They agreed to go with the time management book the way that I wanted it and, amazingly, they got marvelous feedback. People wrote me and told me how much they particularly liked the last chapter!
So, guess what? The second book that I wrote for them, Uncommon sense, they told me, “Go with your best judgment!” So, that’s it. You earn your reputation one little challenge and response at a time.
Q: Why did you write some of your books under a pen name?
A: Holly Miller and I have co-authored seven books. When we started doing this work together, we didn’t want to write under a man’s name and we didn’t want to write under a woman’s name, so we devised it this way. H O L is from her name, Holly. D E N is from Dennis. Together that equals HOLDEN. We say, “It’s L E S of L I E to admit we’re HOL and DEN to make Leslie Holden, the pen name. Research shows that women purchase 91% of romance novels, and they will not buy a romance novel unless a woman writes it.
My friend, Sally Stuart, writes westerns, but they won’t let her write under her name. She uses George Dillon.
Q: Would there be an occasion that you wrote a book solo and used a pen name?
A: Yes. I wrote a book for Berkley under the name of Roberta Grimes because the average person who buys a mainstream novel is a woman between the ages of 38 and 46 years of age, a college graduate who expects the book to be written from a woman’s perspective.
Q: What about Memoirs of a Geisha, written by a male author, Arthur S. Golden?
A: But, you have to understand two things here. He presented himself as a man who has a master’s degree in ancient oriental history, so he’s a researcher and he was a man who was a journalist and had done a lot of writing before that. He went to Japan, studied about geishas, talked to geishas and learned all he could.
The reason that I spent so many years co-authoring novels with Holly Miller was because I didn’t know how women thought and she taught me. She didn’t know how men thought, so when I’d write a passage of dialogue, she’d say it was good dialogue, but it was not how a woman would express it. We taught each other as we went along. These days I can do my own dialogue for both men and women.
Q: Talk more about the concept of literary journalism and its worth today.
A: Print media has become polarized. In other words, either you’re getting just the facts thrown at you or you’re getting people who want incredible entertainment, such as the Harry Potter series. It’s one extreme or the other. The literary journalist comes in and says, all right, I can give you the information, but I can make it very palatable. In an era prior to radio and television, that is what people wanted. They wanted their information, but in a very entertaining form. So when Jack London wrote about the San Francisco earthquake in 1906, he put the reader right there.
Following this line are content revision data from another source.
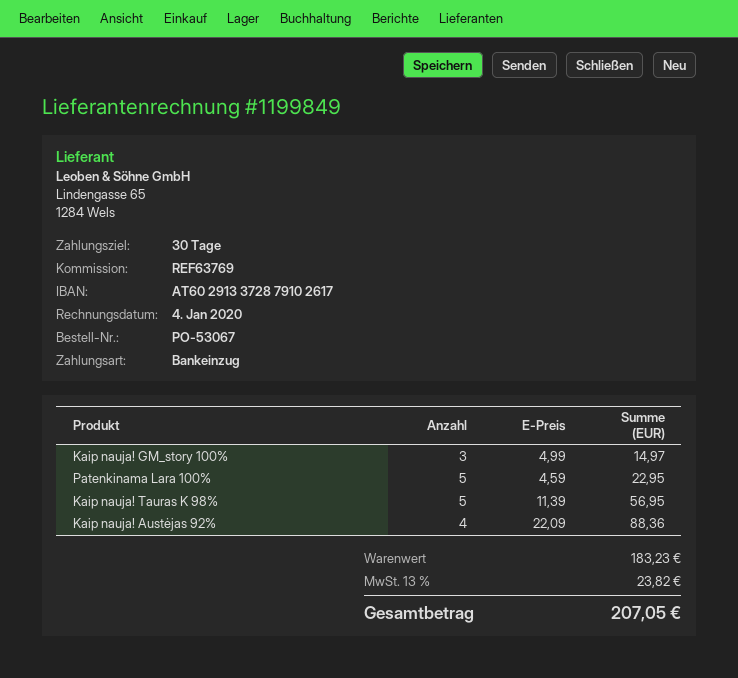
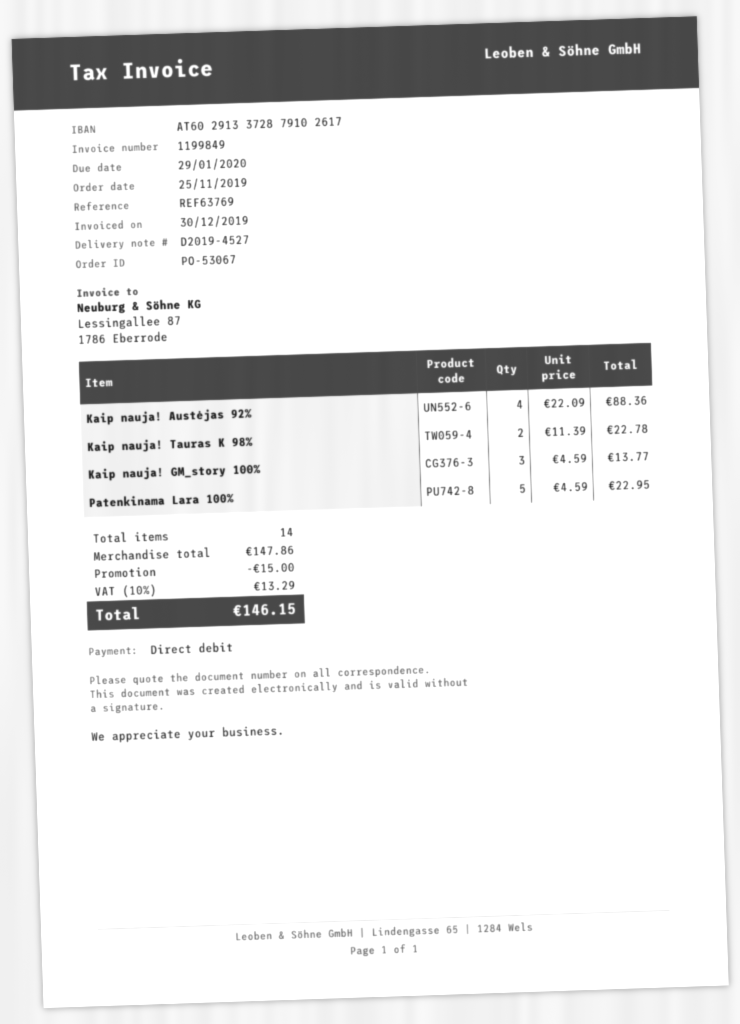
invoice date: 2020-01-04 -> 2019-12-30
Kaip nauja! GM_story 100%: 3 x 4.99 = 14.97 -> 3 x 4.59 = 13.77
Kaip nauja! Tauras K 98%: 5 x 11.39 = 56.95 -> 2 x 11.39 = 22.78
subtotal: 183.23 -> 147.86
discount: none -> 15.00
tax: 13% = 23.82 -> 10% = 13.29
total: 207.05 -> 146.15

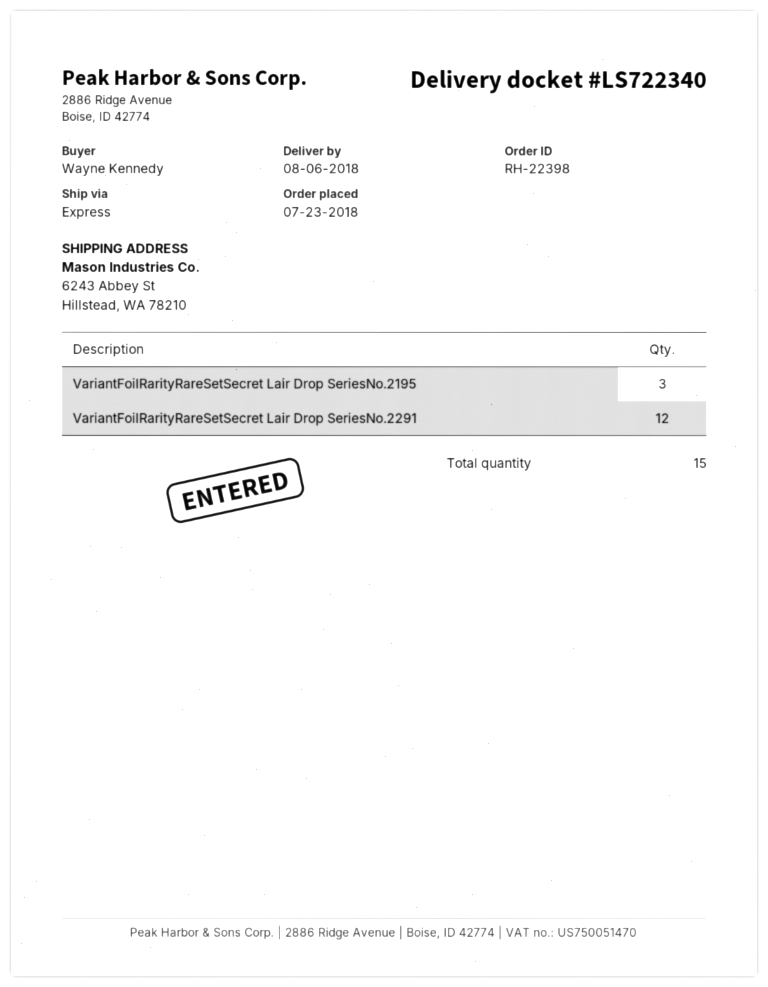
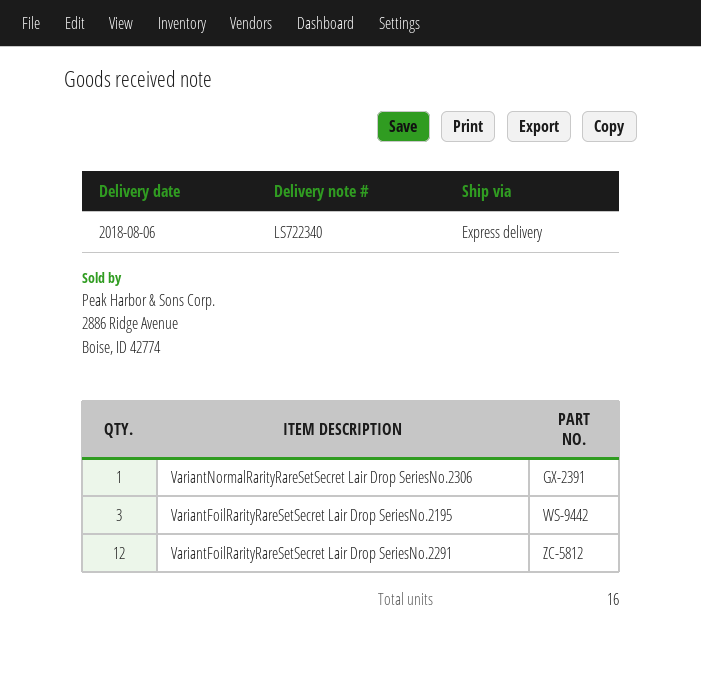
VariantNormalRarityRareSetSecret Lair Drop SeriesNo.2306: none -> 1
total quantity: 15 -> 16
We’re coming back to that kind of writing because we’re such a visually-oriented society. Writers today know they have to give the facts, but in such a way that the reader stays with it. We have rediscovered literary journalism. You have to be a storyteller. That is the main thing. When you say a flood cascaded down Main Street causing $10 million worth of damage, no one is really going to pay any attention to that. But the minute you show a woman standing in her flooded basement, holding her child and everything is gone, then you have a story with which the reader can bond. If they don’t bond with the story, they don’t care.
As a professor of journalism and English and someone who runs a professional writing program, my focus for my students for the 21st century is going to be on pushing students both ways. I make my students take fiction writing and I make them take journalism. I tell them they’ve got to learn how to draw from the best of both. I tell them that if they learn to be a great interviewer, then they will be great novelists. Your dialogue will ring true and your settings will be visual. If you learn to be a good storyteller, your feature writing will come more alive. It worked for me and it will work for any feature writer.
A long way from home, a short story
By Dennis Hensley, Used with permission
George and Emma Rodgers got into their Ford Fairlane. Though the car was nearly 20 years old, it had not been used all that often. When it had, George–or “Pops” as he was affectionately called by the family–had made sure it was in excellent condition before leaving and on returning.
They set off for a short ride that day with the cool winds blowing in from the Pacific. Maybe they could find something that would make them feel less like strangers in a strange land. George and Emma really had no need for a car. They had been living with their eldest son and his family for twelve years. They had watched their three grandchildren grow. The older two had married and were busy with children of their own.
The car was George and Emma’s symbol of independence. Up until six months ago, the Rodgers family had lived in a small suburb of Columbus, Ohio. They had not always lived in Columbus. The entire family was originally from Pennsylvania. In fact, George and Emma had grown up in a small town in western Pennsylvania and had never been to the city of Pittsburgh.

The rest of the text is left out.